Typo, I mean API_VERSION == 0. It is reserved but the kernel doesn't
mandate it to be zero. But it doesn't matter probably as it will be
ruled by API_VERSION as you explain above.

>
> > > +       __u64 reserved2[2];
> >
> > Any reasons we can't reuse reserved array?
> >
>
> I don't get this comment, we're reusing it, isn't it?
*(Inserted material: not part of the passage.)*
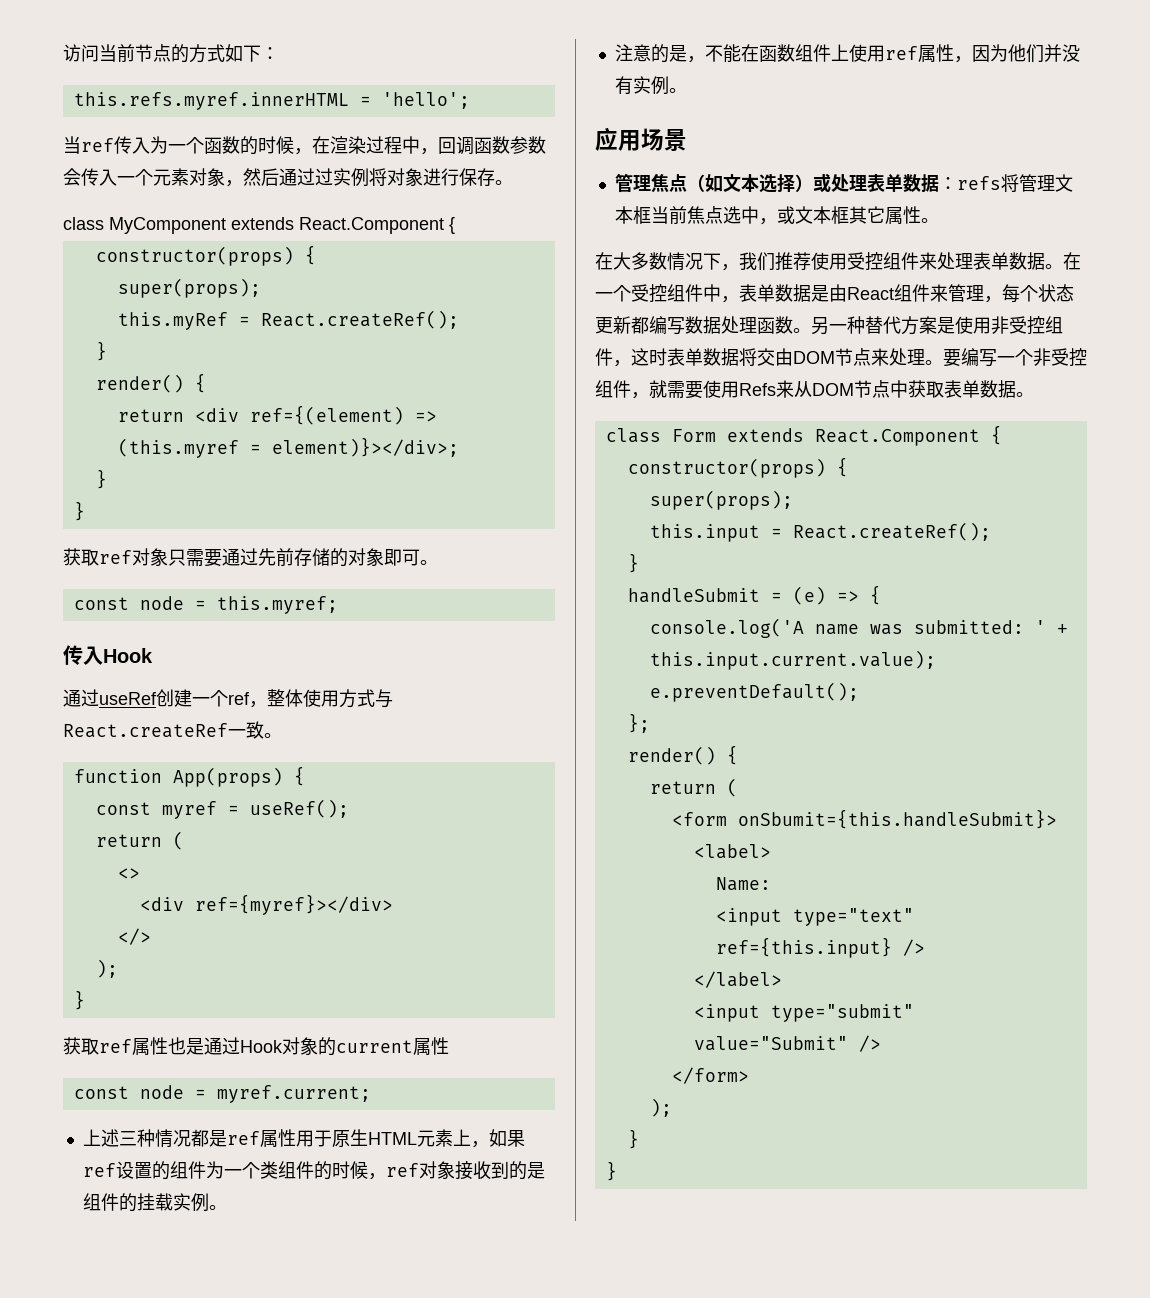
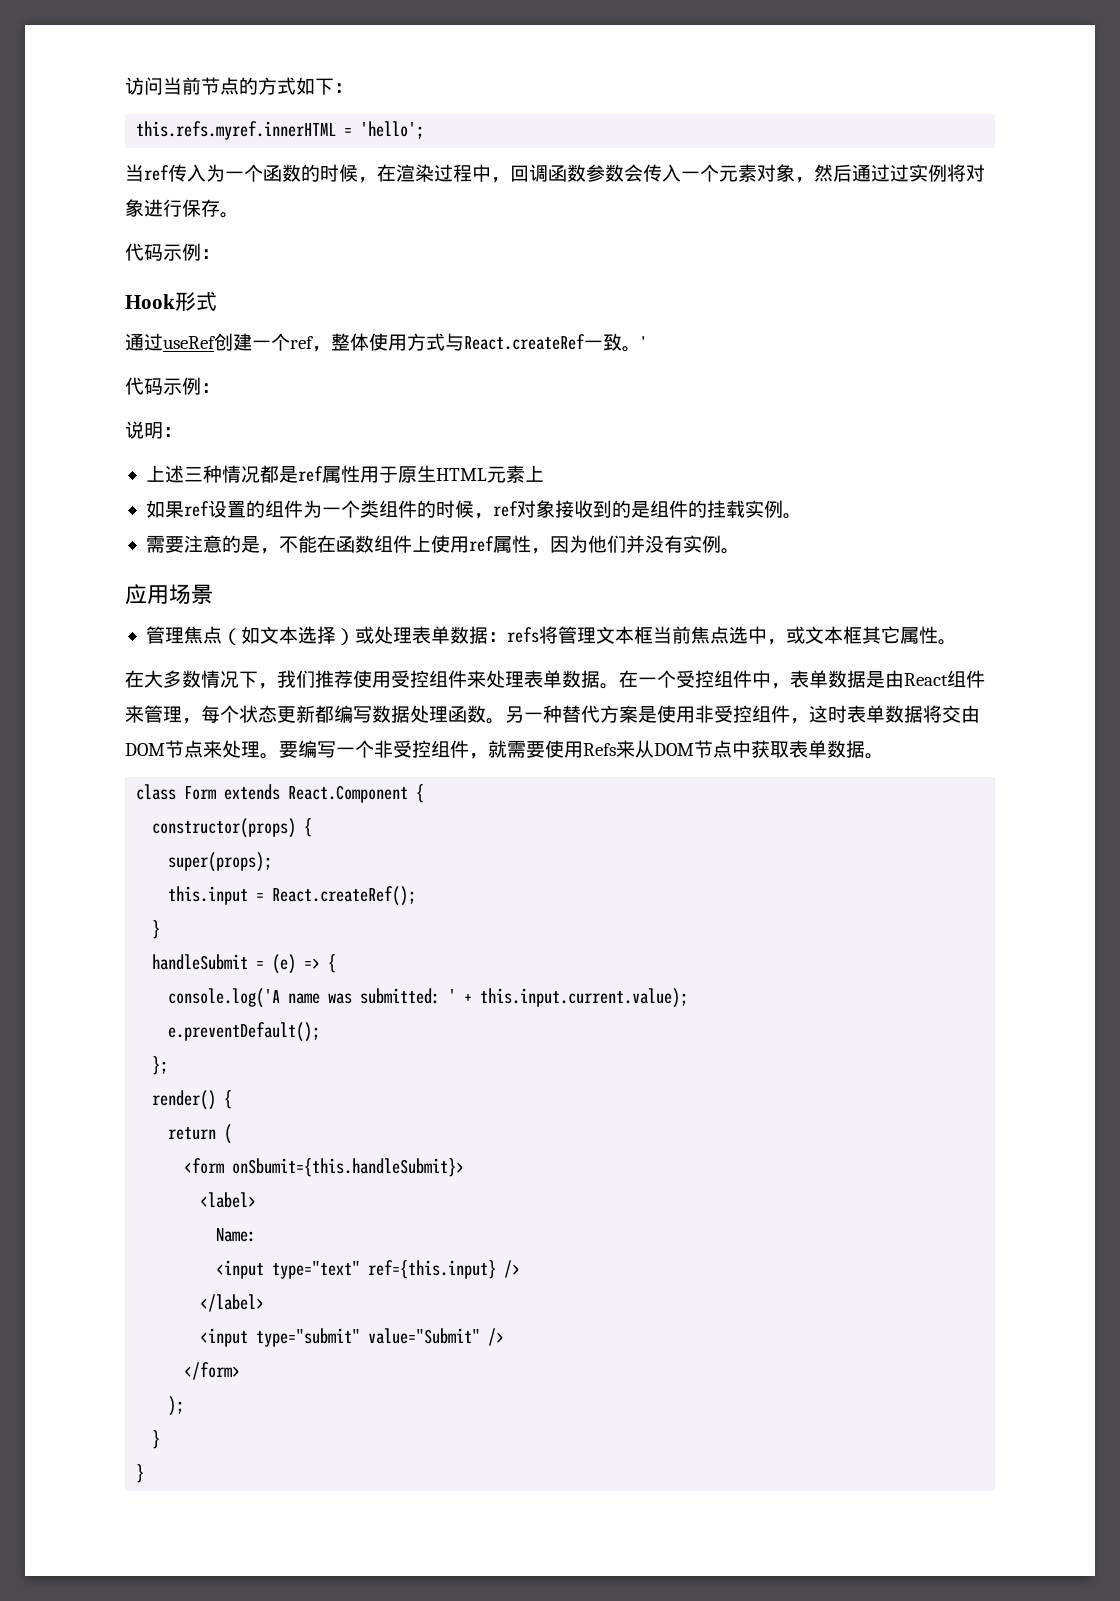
[63,217,455,234] [95,245,316,266] [117,278,261,298] [117,310,459,330] [95,341,107,361] [95,373,206,393] [117,405,437,425] [117,437,459,458] [95,469,107,489] [73,501,85,521] [63,548,438,567] [73,596,338,614] [63,645,153,665] class MyComponent extends React.Component { // constructor(props) { // super(props); // this.myRef = React.createRef(); // } // render() { // return <div ref={(element) => (this.myref = element)}></div>; // } // } // 获取ref对象只需要通过先前存储的对象即可。 // const node = this.myref; // 传入Hook -> [125,243,220,261] [125,292,217,311] 代码示例： // Hook形式
[73,766,305,787] [95,799,349,819] [95,831,184,850] [117,868,140,879] [139,894,393,915] [117,928,151,945] [95,959,118,978] [73,990,85,1010] [63,1037,449,1056] [73,1085,371,1103] // function App(props) { // const myref = useRef(); // return ( // <> // <div ref={myref}></div> // </> // ); // } // 获取ref属性也是通过Hook对象的current属性 // const node = myref.current; -> [641,336,646,349] [125,377,220,395] [125,421,182,439] ' // 代码示例： // 说明：
[470,1141,489,1148] ， -> (544, 473) //
(227, 1207) none -> [145,535,184,553] 需要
I'm just
> splitting the u64[3] into u32[1]+u64[2]. Maybe it is more elegant to
> use an u32[5] or similar?

Yes, I mean reuse the u32 array. (but not a must I guess unless the
ABI is stable).

>
> > >  };
> > >
> > >  /* Register userspace memory for IOVA regions */
> > > @@ -264,7 +290,8 @@ struct vduse_iova_info {
> > >         __u64 last;
> > >  #define VDUSE_IOVA_CAP_UMEM (1 << 0)
> > >         __u64 capability;
> > > -       __u64 reserved[3];
> > > +       __u64 asid; /* Only if device API version >= 1 */
> > > +       __u64 reserved[2];
> >
> > Same here.
> >
> > >  };
> > >
> > >  /*
> > > @@ -287,6 +314,7 @@ enum vduse_req_type {
> > >         VDUSE_SET_STATUS,
> > >         VDUSE_UPDATE_IOTLB,
> > >         VDUSE_GET_VQ_GROUP,
> > > +       VDUSE_SET_VQ_GROUP_ASID,
> > >  };
> > >
> > >  /**
> > > @@ -342,6 +370,8 @@ struct vduse_dev_request {
> > >                 struct vduse_dev_status s;
> > >                 struct vduse_iova_range iova;
> > >                 struct vduse_vq_group vq_group; /* Only if vduse api version >= 1 */
> > > +               /* Only if vduse api version >= 1 */
> > > +               struct vduse_vq_group_asid vq_group_asid;
> >
> > This seems to break the uAPI as sizeof(struct vduse_dev_request) changes.
> >
>
> It should not change. vduse_vq_group is 64 bits, smaller than padding
> which is 32bits*32 = 1024bits. And they're both in the same union.

You're right.

>
> > >                 __u32 padding[32];
> > >         };
> > >  };
> > > @@ -365,6 +395,8 @@ struct vduse_dev_response {
> > >         union {
> > >                 struct vduse_vq_state vq_state;
> > >                 struct vduse_vq_group vq_group; /* Only if vduse api version >= 1 */
> > > +               /* Only if vduse api version >= 1 */
> > > +               struct vduse_vq_group_asid vq_group_asid;
> >
> > Same here.
> >
>
> Same reply :).

Yes.

>
> > >                 __u32 padding[32];
> > >         };
> > >  };
> > > --
> > > 2.49.0
> > >
> >
> > Thanks
> >
>

Thanks